Objective: Commonly the Ross operation is performed in children and young adults with isolated aortic valve disease. We report our experience with patients after aortic valve replacement according to the Ross technique in combination with concomitant cardiac procedures.
Methods: From 1994 to 2005, two hundred and eighty-one patients received the Ross procedure. Seventy-four of them (26%) required additional cardiac surgery. The mean age was 55±10 years (range 28–70 years) and mean logistic euroSCORE was 6.5% (range 1.5 to 55.9%). Sixty-three patients required one, nine patients two and two patients three additional procedures. Twenty-three patients received coronary bypass grafting, 30 patients treatment of the ascending aorta, 26 patients mitral valve treatment, six patients left atrial high frequency ablation and seven patients other procedures.

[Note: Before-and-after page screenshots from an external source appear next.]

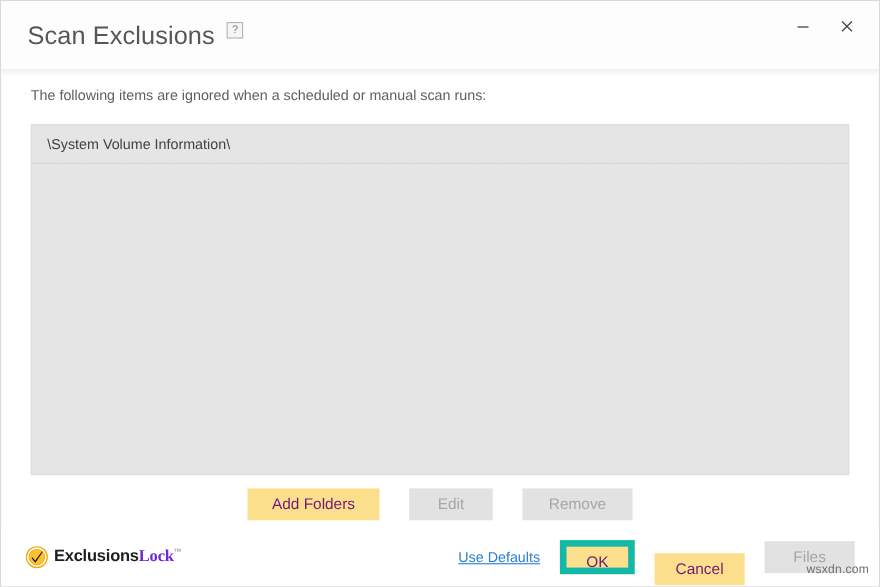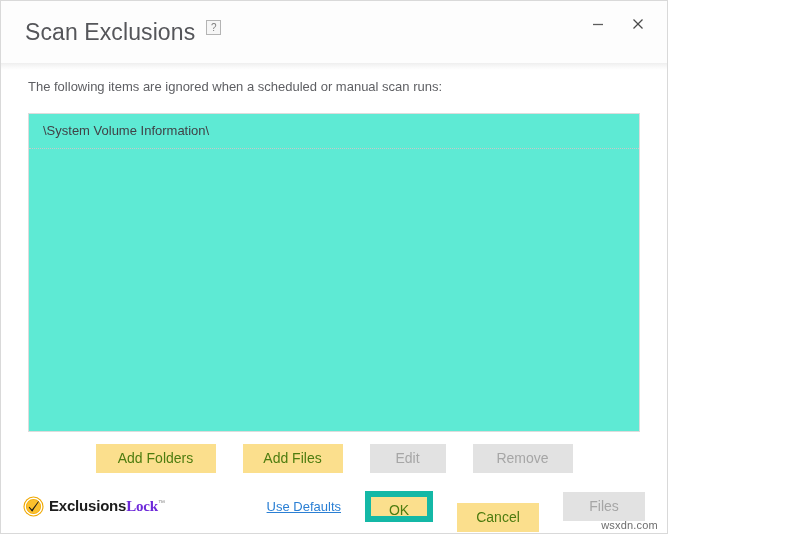"Scan Exclusions" .window { width: 668px -> 800px }
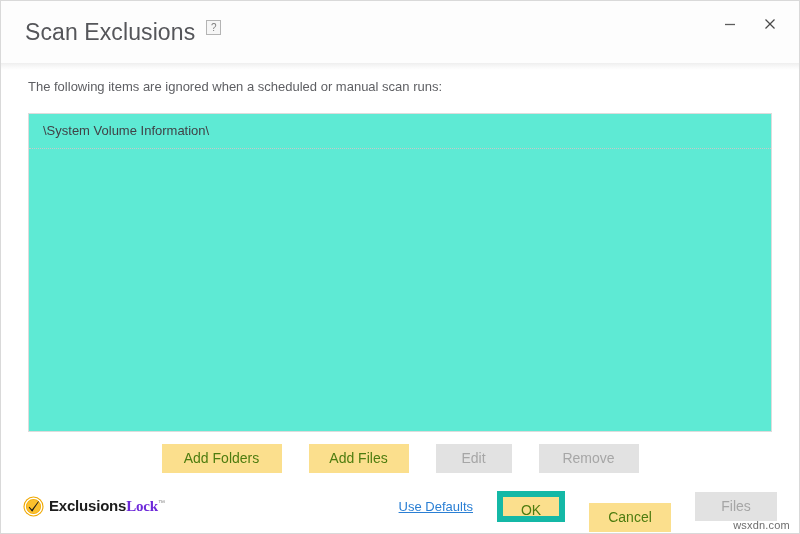"\System Volume Information\" .listbox { background: #5eead4 -> #e5e5e5 }
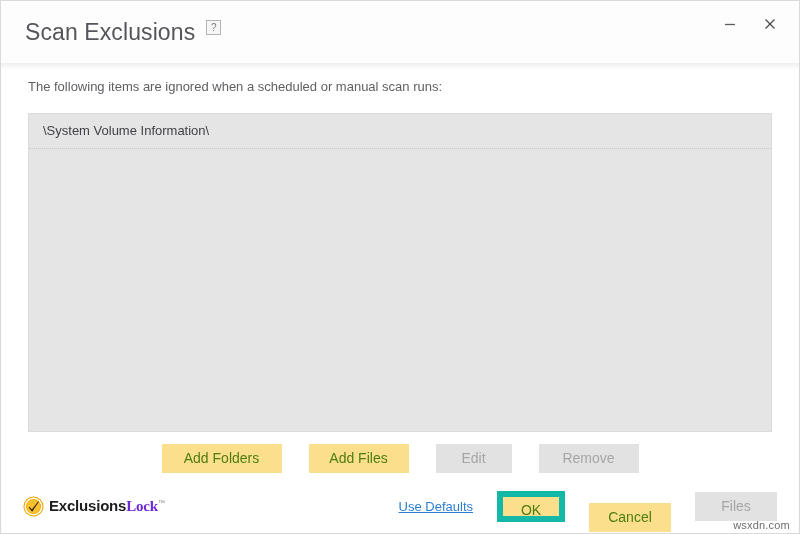"Add Folders" .btn { color: #4d7c0f -> #701a75 }
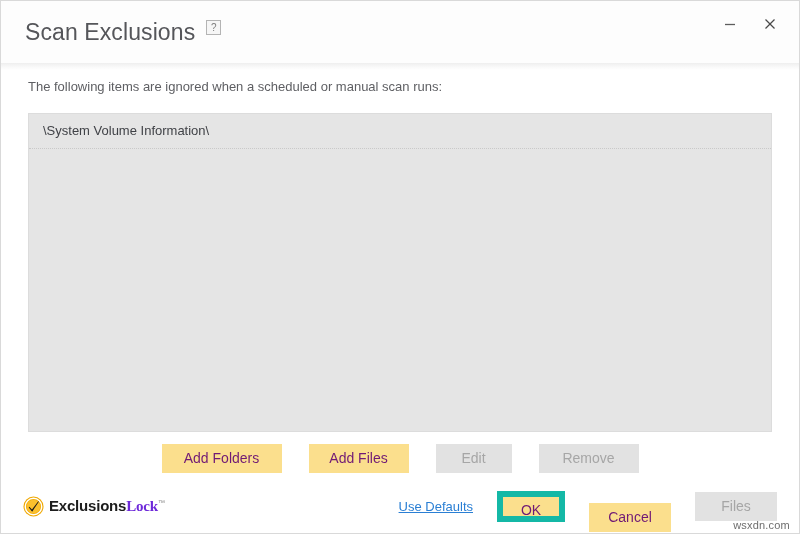"Add Files" div.btn { html: <div>Add Files</div> -> none }
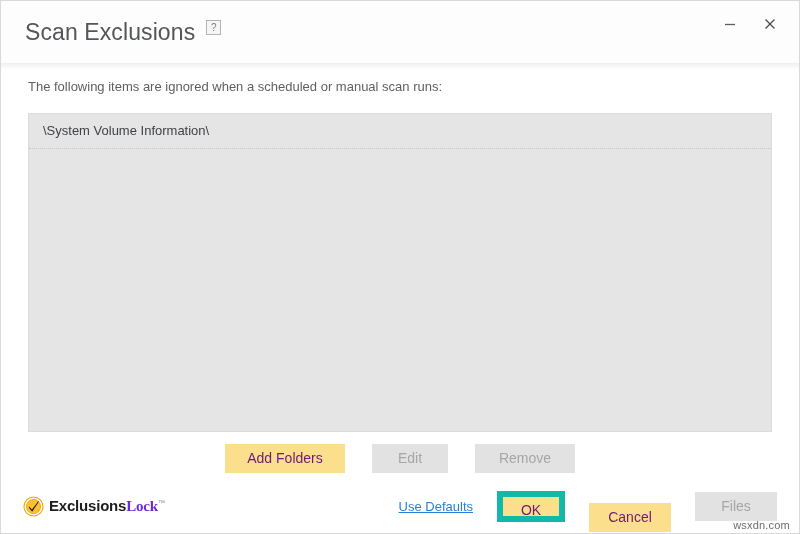"Use Defaults" .footer-right { gap: 24px -> 18px }
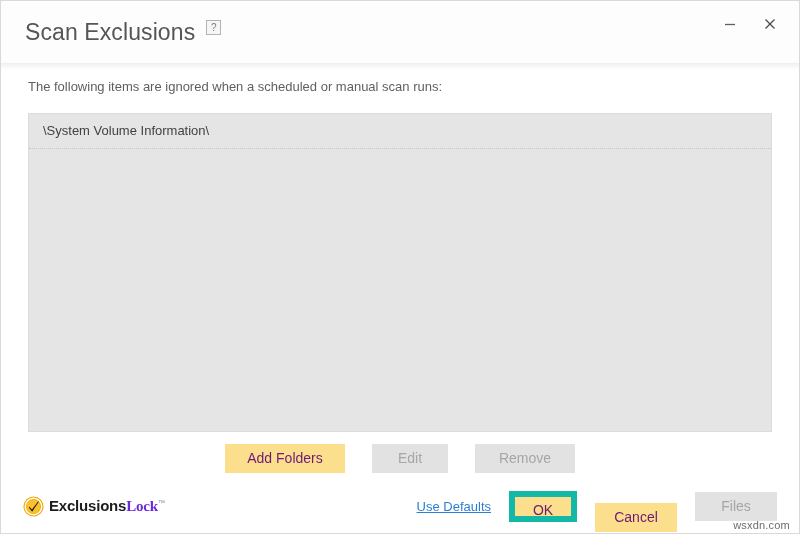"wsxdn.com" .watermark { bottom: 2px -> 9px }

Results: Follow up was 100% completed. Operative mortality was 4% (3/76). Mean cardiopulmonary bypass time was 164±43 minutes (range 96–380 minutes). ICU stay was 2±2 days (range 0.5–12.0 days). Hospital stay was 11±8 days. Six patients required a reoperation at the pulmonary valve. In two patients, reoperation of the aortic valve was needed at 6.5 and 14 months postoperatively. The hemodynamic performance of the neo-aortic valve was excellent, showing a pressure gradient of 5.9±1.5mm Hg. The hemodynamic performance of the pulmonary valve showed pressure gradients of 5.0±1.2mm Hg. No late mortality was seen.
Conclusions: The Ross-operation in combination with concomitant cardiac procedures is technically possible without increased mortality and morbidity.